We need to show that for sufficiently large $n$, there exists prime number $p\leqslant n$ such that $p\nmid i^2+n$ for all $i\leqslant n$. For any even positive integer $\ell$, we have $4n-(\ell^2 +1)^2\equiv 3\pmod{4}$. So, there exists prime number $p\equiv 3\pmod{4}$ that $p\mid 4n-(\ell^2+1)^2$. If this prime number is not greater than $n$. Suppose there exists $i\leqslant n$ that $p\mid i^2+n\implies p\mid (2i)^2+4n$. We get $p\mid (2i)^2+(\ell^2+1)^2 \implies p\mid 2i$ and $p\mid \ell^2+1$. Again, since $p\equiv 3\pmod{4}$, we get $p\mid \ell$ and $p\mid 1$. The latter gives us the contradiction. So, it's enough to show there exists even $\ell$ that $0<4n- (\ell^2+1)^2\leqslant n$. Let $k$ be the greatest even positive integer that $4n\geqslant (k^2+1)^2$. (We need and will consider $n\geqslant (2^2+1)^2/4$ so that there exist at least one.) By definition of $k$, $((k+2)^2+1)^2>4n$. If $4n- (k^2+1)^2>n$, we get $3n>(k^2+1)^2$. Hence, $$((k+2)^2+1)^2>4n>\frac{4(k^2+1)^2}{3}.$$Easy to see that the above inequality is false for sufficiently large $k$. In other words, there exists $C$ that it is not true for $k>C$. Hence, $4n-(k^2+1)^2 >n$ is false for all $n>(C^2+1)^2/3$.

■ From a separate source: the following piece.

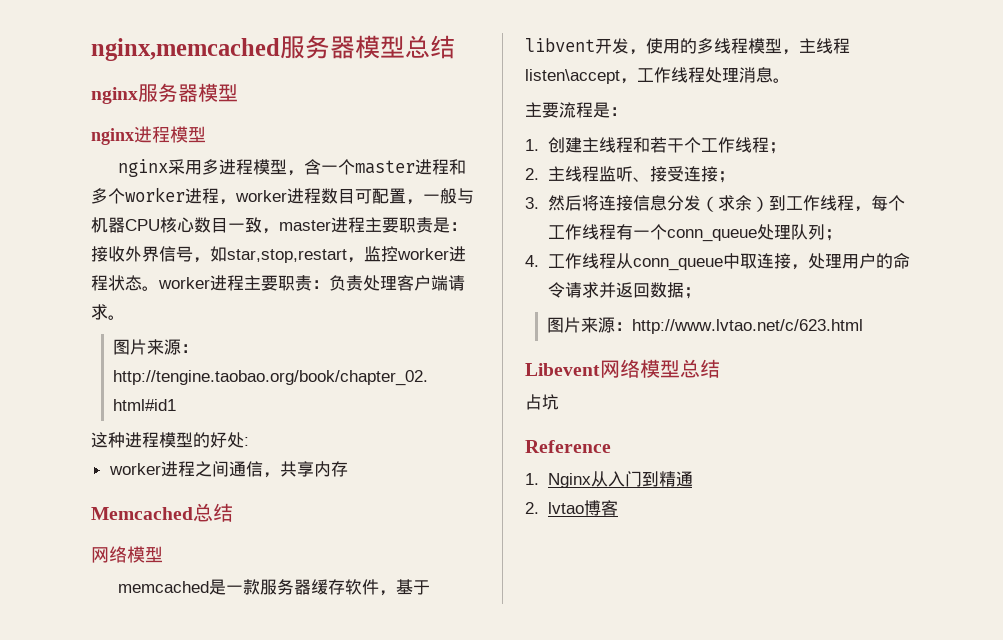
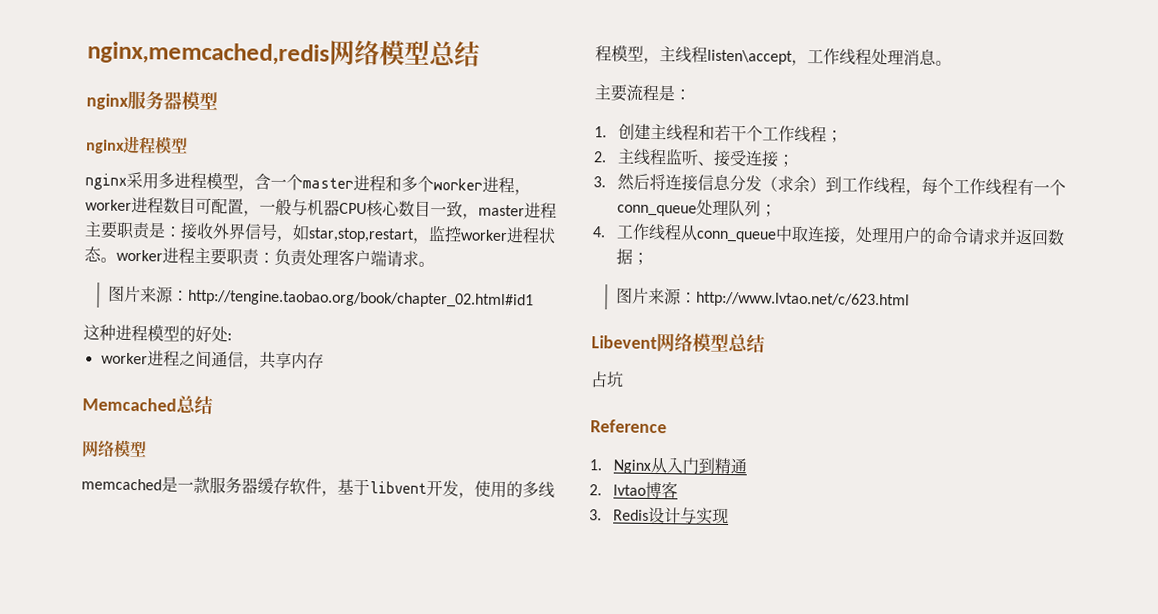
[91,35,355,61] nginx,memcached服务器 -> [87,39,380,66] nginx,memcached,redis网络
(618, 508) none -> [589,506,729,525] // 3. Redis设计与实现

could you please explain this part ThE-dArK-lOrD wrote: Quote: Hence $ 4n-(l^2+1)^2\equiv_4 3$

@above Sorry, that was likely wrong. I've edited my sol in #2; should be correct now.

The given condition is that \begin{align*} n! \mid (n + 1)(n + 4)(n + 9) \cdots (n + n^2). \end{align*}For $n \equiv 1 \pmod{4}$ and $n \equiv 2 \pmod{4}$, note that $v_2(n + i^2) \le 1$ for all $i$. Furthermore, $v_2(n + i^2) = 1$ happens for only at most $\frac{n}{2} + 1$ values of $i$. Also, $v_2(n!) \ge \frac{n}{2} + 2$ for large $n$ (in fact, $v_2(n!)$ is always at least $n - \log_2(n)$ or so). This yields a contradiction for large $n$. For $n \equiv 0 \pmod{4}$, we have $n - 1 \equiv 3 \pmod{4}$, so we may take a prime divisor $p \equiv 3 \pmod{4}$ of $n-1$. For this $p$ the number $n$ is a quadratic residue modulo $p$, so $-n$ is a quadratic nonresidue. This proves that $p \nmid n + i^2$ for all $i$. However, $p \mid n!$, as $p \le n-1 < n$. For $n \equiv 3 \pmod{4}$, proceed as in the case $n \equiv 0\pmod{4}$, but take a prime divisor $p \equiv 3 \pmod{4}$ of $n-4$ instead of $n-1$.